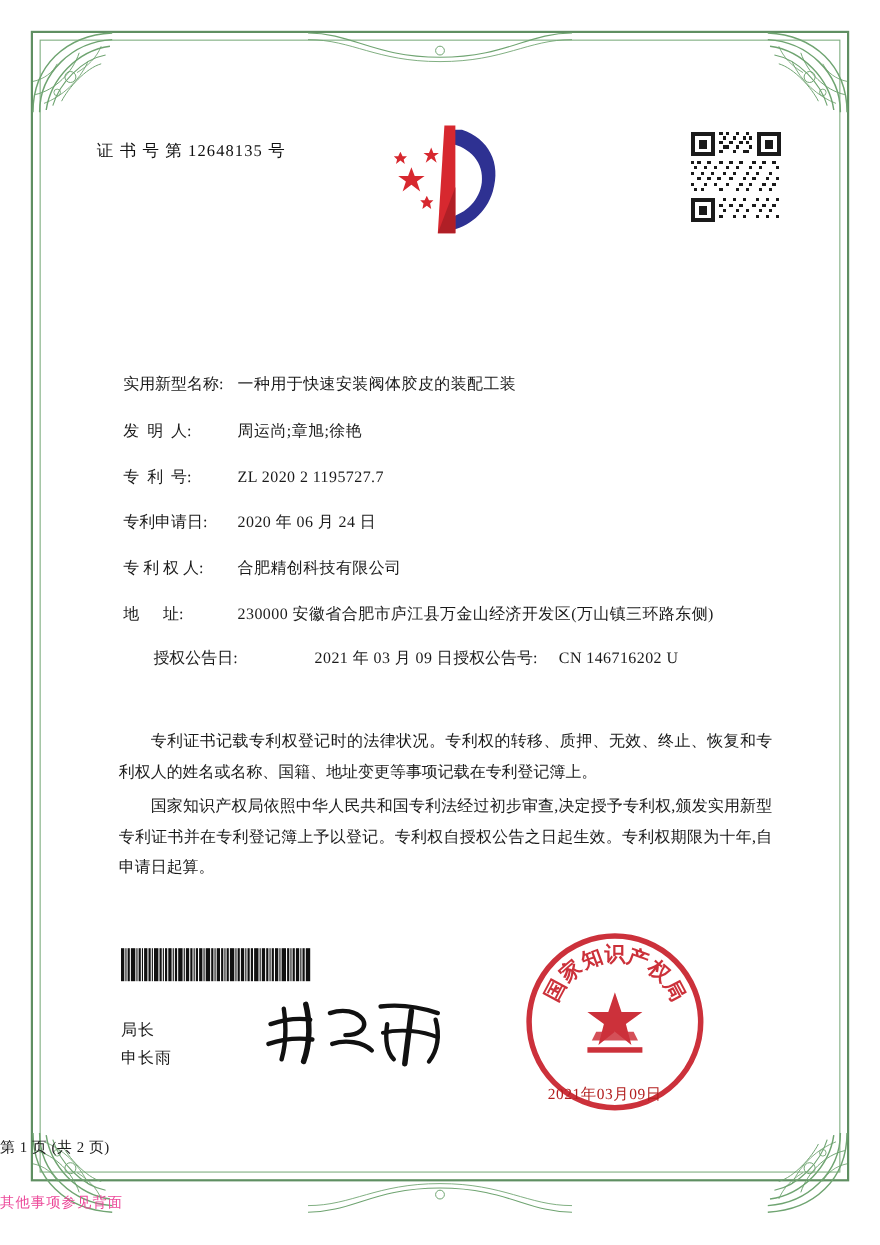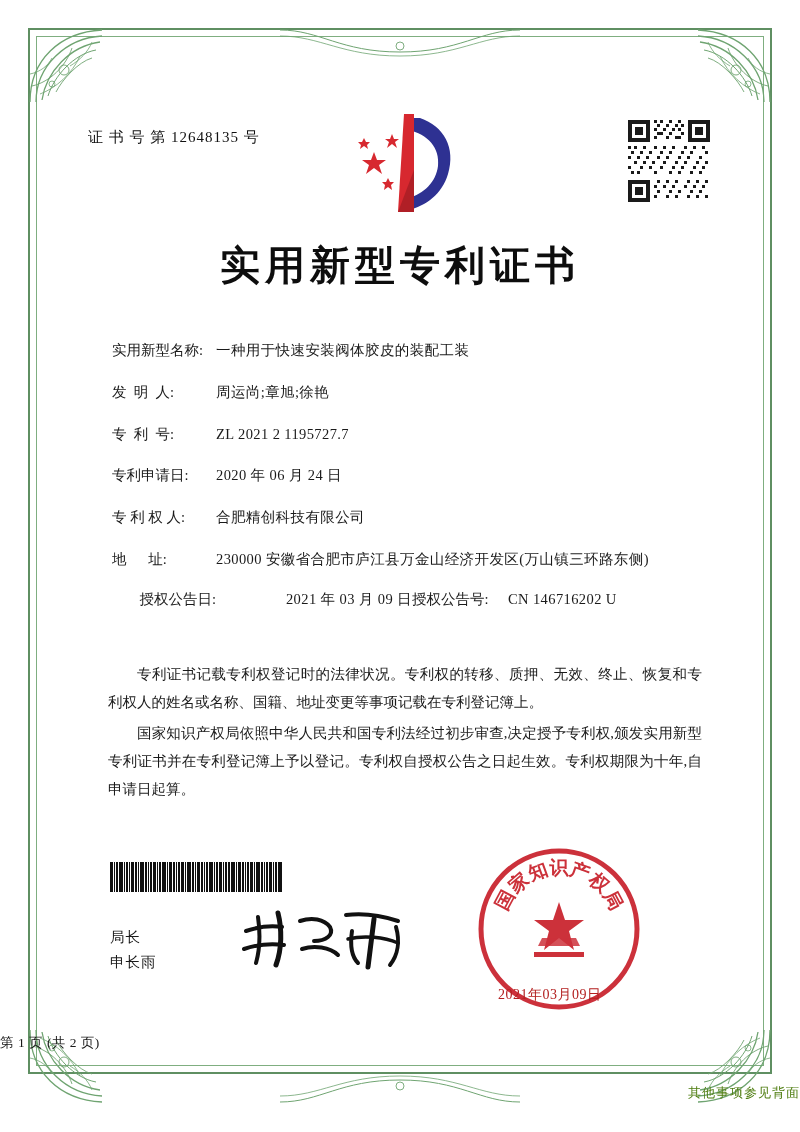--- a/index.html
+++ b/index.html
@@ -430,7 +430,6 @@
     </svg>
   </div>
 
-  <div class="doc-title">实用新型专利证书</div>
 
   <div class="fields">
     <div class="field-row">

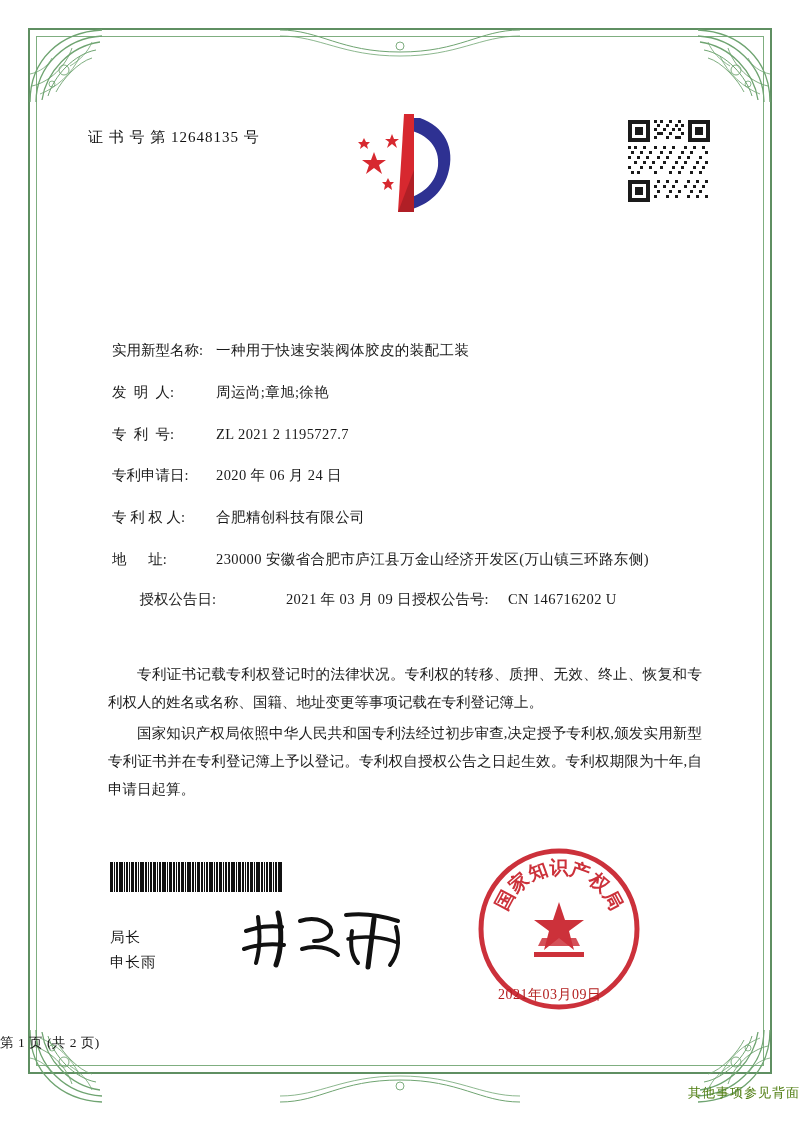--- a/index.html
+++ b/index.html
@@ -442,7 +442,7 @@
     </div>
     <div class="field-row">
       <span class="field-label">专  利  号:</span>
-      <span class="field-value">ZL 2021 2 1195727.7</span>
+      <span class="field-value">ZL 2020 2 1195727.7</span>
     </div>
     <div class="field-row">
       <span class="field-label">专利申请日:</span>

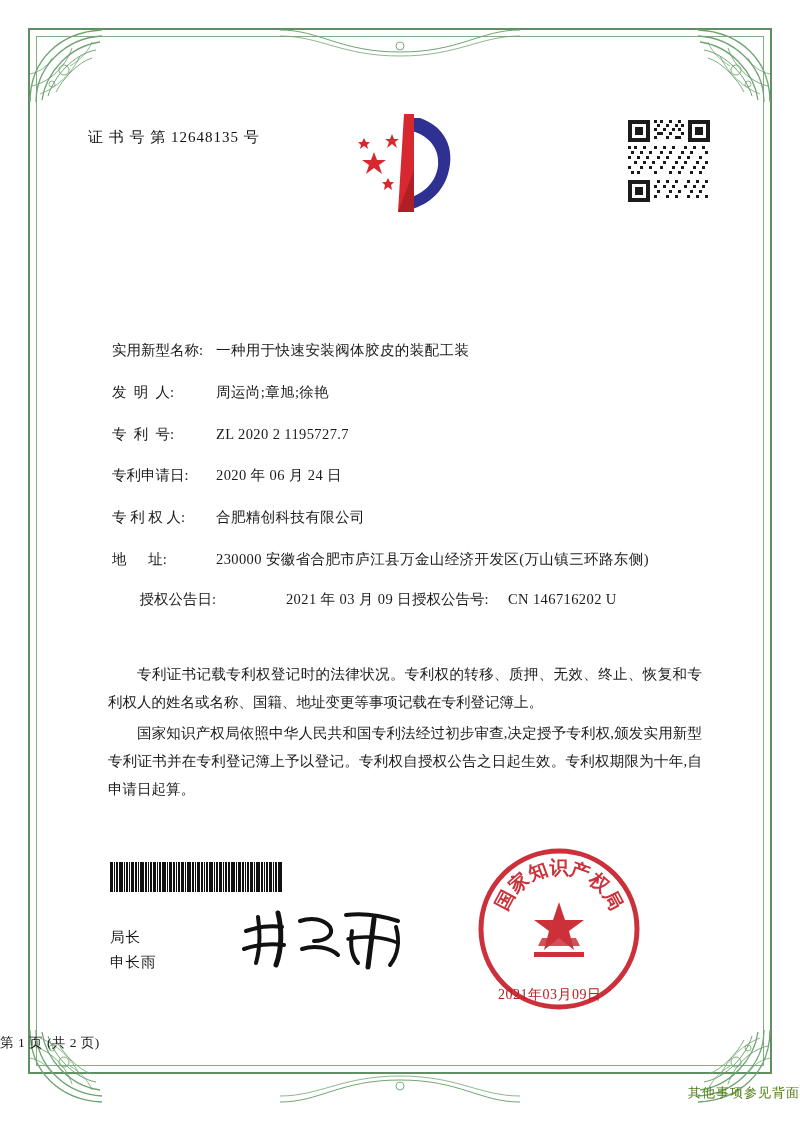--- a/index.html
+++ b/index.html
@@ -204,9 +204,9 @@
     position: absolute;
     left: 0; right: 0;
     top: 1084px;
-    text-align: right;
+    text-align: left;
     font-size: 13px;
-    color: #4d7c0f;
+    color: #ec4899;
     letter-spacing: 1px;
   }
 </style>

* * *

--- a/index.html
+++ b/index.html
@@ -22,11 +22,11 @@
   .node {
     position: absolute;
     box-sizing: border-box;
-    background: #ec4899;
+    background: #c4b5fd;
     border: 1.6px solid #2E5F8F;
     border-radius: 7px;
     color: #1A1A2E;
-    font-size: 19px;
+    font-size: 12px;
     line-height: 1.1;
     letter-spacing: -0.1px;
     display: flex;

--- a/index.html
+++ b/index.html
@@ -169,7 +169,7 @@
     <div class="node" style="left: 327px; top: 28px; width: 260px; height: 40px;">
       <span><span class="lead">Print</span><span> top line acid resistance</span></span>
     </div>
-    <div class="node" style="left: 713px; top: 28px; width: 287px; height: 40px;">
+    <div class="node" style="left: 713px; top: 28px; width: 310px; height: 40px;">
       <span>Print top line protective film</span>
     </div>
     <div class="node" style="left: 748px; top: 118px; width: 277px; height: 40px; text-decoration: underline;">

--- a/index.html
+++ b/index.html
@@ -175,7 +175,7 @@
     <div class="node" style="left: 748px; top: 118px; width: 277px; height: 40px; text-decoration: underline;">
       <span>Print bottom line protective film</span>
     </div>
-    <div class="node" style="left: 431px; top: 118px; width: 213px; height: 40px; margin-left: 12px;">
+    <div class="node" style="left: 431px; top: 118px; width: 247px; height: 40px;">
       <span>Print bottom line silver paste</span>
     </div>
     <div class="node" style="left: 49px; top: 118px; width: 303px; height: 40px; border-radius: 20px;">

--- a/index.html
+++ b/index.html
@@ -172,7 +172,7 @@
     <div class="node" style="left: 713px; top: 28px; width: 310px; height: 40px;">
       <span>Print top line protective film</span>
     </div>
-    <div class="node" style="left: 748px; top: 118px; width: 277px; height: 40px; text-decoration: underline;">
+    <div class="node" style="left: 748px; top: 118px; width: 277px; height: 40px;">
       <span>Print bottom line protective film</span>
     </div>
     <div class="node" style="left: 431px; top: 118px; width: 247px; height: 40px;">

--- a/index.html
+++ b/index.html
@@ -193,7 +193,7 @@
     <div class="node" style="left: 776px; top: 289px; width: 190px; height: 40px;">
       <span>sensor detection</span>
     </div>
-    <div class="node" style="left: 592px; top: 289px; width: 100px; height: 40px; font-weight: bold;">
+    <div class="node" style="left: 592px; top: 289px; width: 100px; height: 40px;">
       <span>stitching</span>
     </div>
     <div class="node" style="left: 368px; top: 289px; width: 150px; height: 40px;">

WORK REQUIRED - Find every line in the listing that holds the string "text", then say how many there are as a bare number.

RESULT - 5